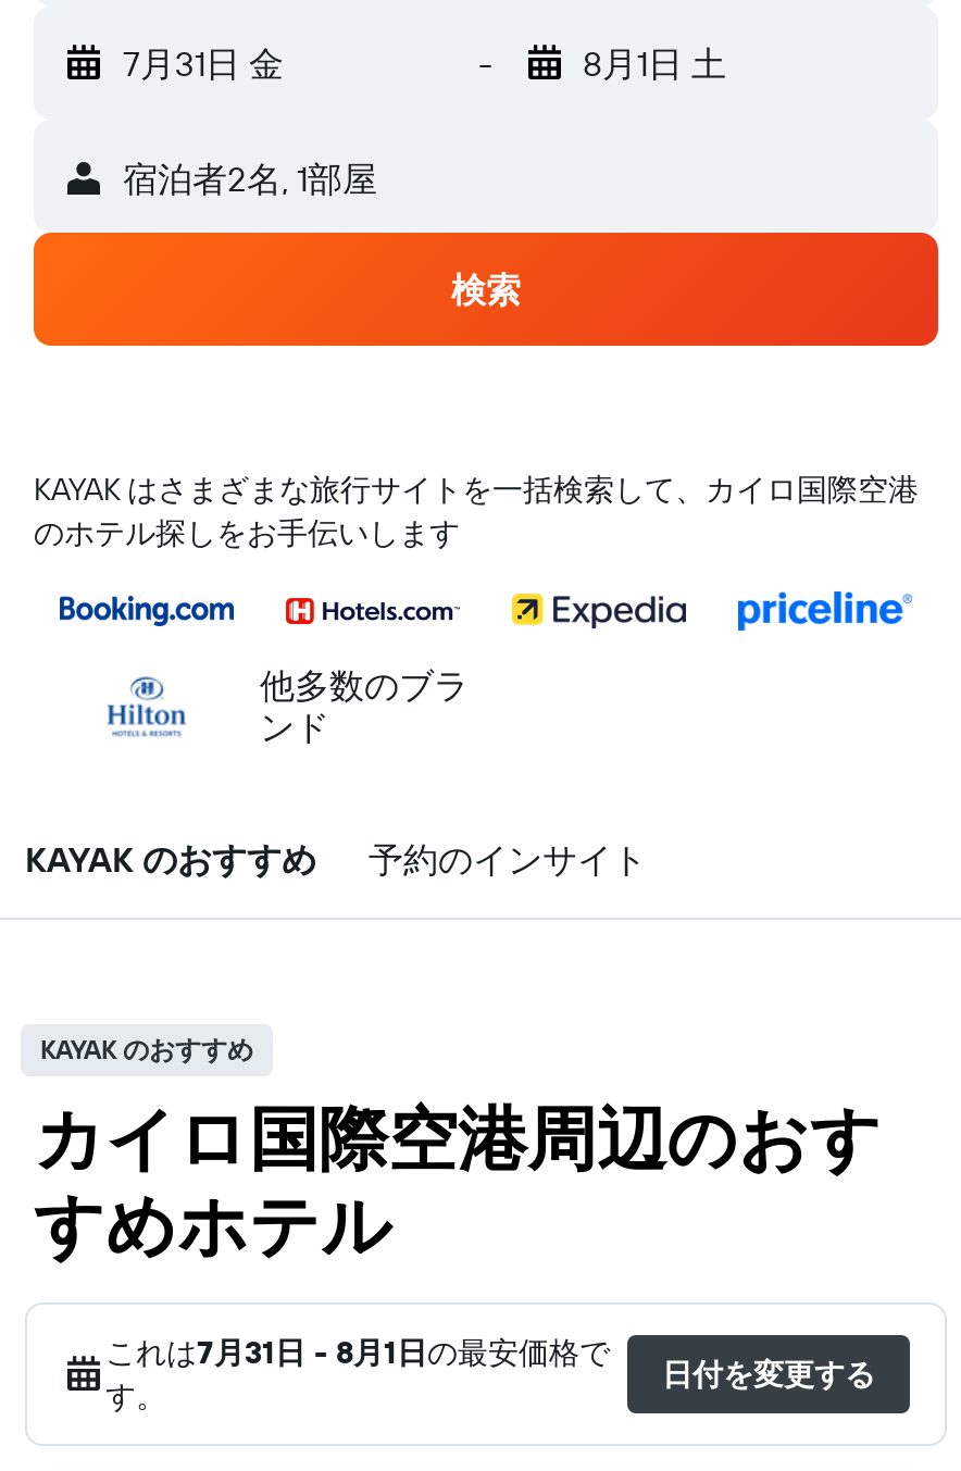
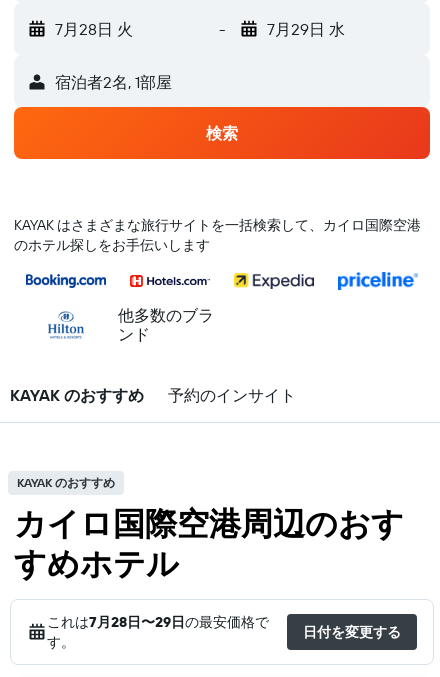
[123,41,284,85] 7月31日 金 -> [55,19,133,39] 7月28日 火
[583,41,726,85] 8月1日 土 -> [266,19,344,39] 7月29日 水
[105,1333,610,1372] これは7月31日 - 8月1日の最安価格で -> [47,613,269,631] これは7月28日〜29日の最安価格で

--

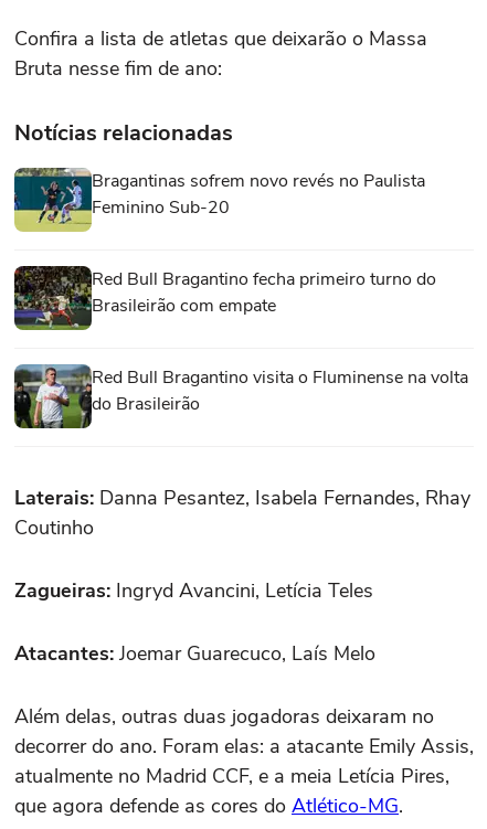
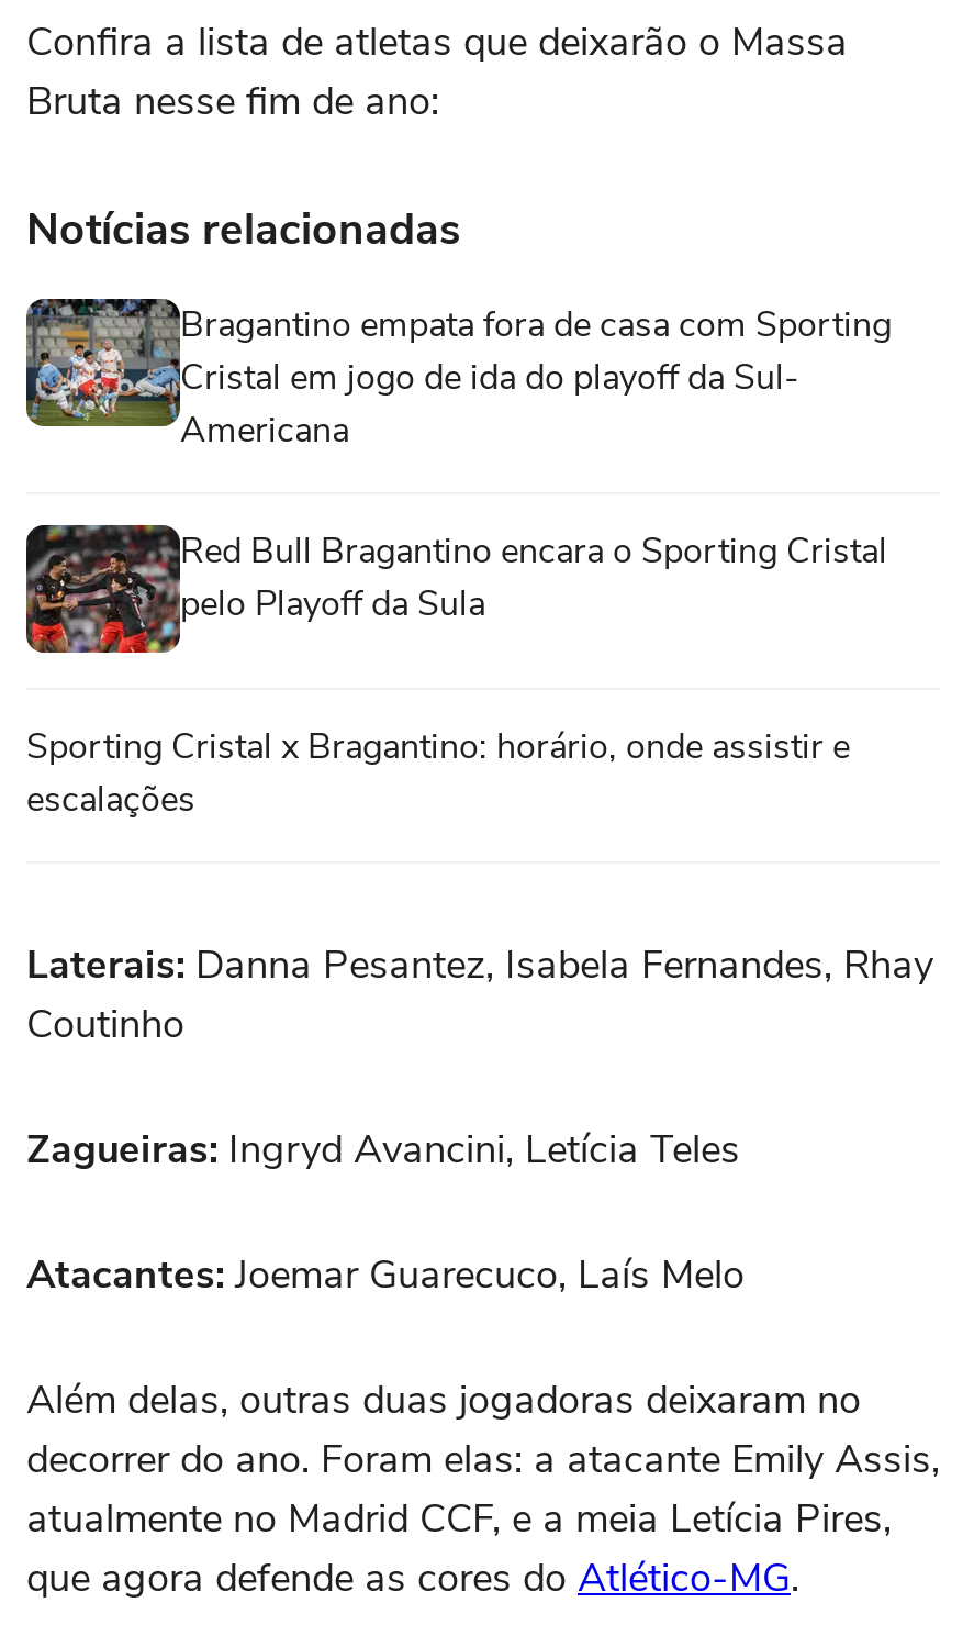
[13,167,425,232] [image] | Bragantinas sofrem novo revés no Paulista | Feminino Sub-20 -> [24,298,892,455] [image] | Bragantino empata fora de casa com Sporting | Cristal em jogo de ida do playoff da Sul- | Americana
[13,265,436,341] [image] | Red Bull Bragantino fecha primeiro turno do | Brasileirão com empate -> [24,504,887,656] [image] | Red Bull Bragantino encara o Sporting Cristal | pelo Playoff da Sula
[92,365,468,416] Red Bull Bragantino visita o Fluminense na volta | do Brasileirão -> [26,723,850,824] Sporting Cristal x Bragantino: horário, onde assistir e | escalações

--

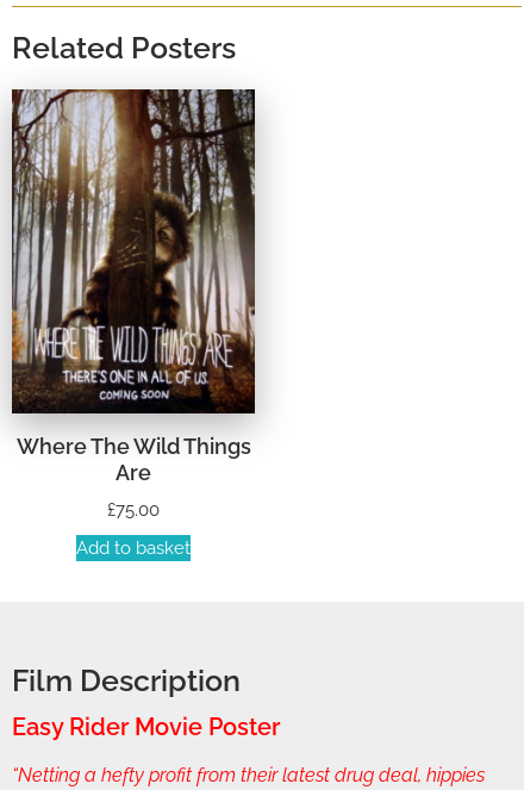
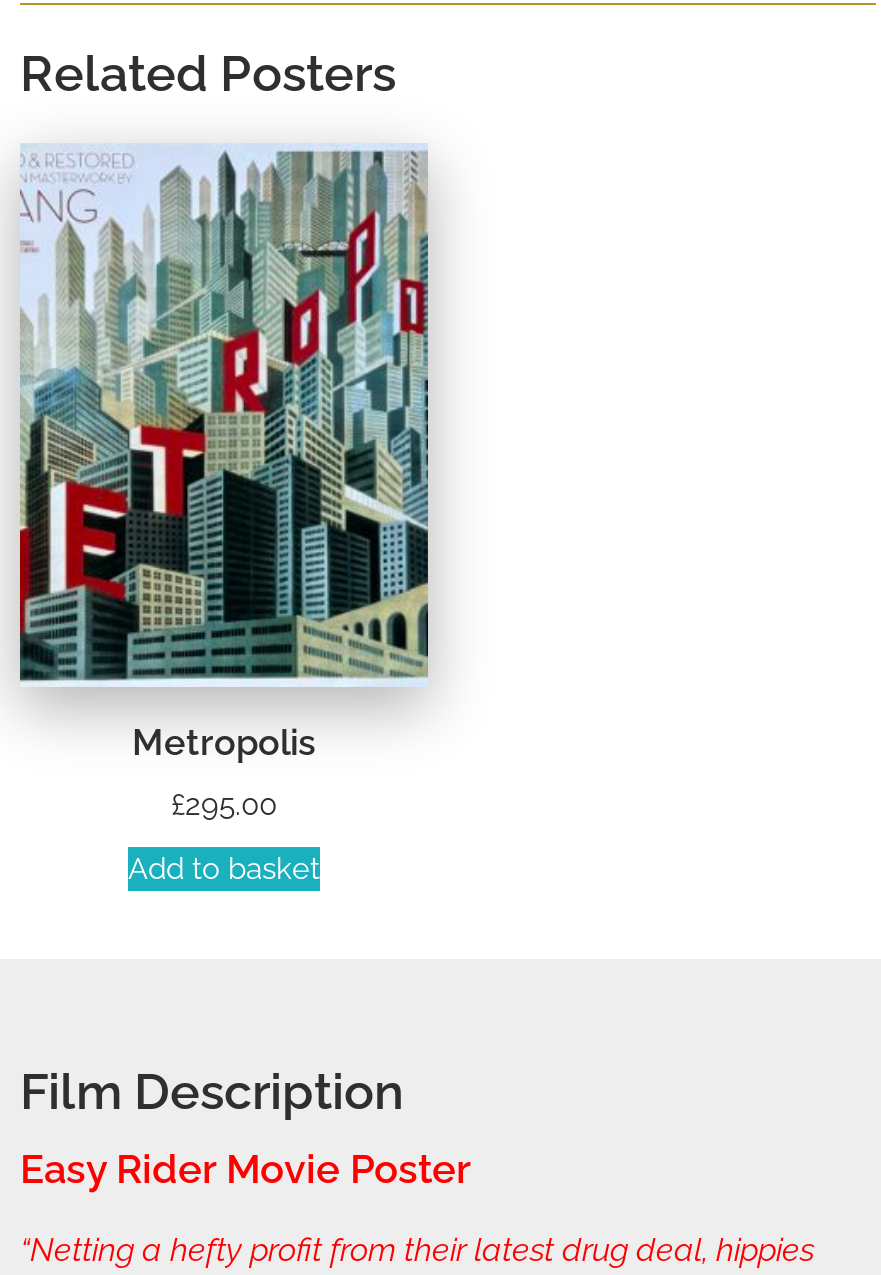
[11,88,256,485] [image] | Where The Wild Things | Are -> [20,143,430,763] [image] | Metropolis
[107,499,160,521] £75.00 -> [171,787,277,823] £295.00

### Your task
Using the data above, repeat exactly the lines that begin at the line with "[11,88,256,485] [image] |" and end at the line with "[107,499,160,521] £75.00 ->", both ends included.

### Task solution
[11,88,256,485] [image] | Where The Wild Things | Are -> [20,143,430,763] [image] | Metropolis
[107,499,160,521] £75.00 -> [171,787,277,823] £295.00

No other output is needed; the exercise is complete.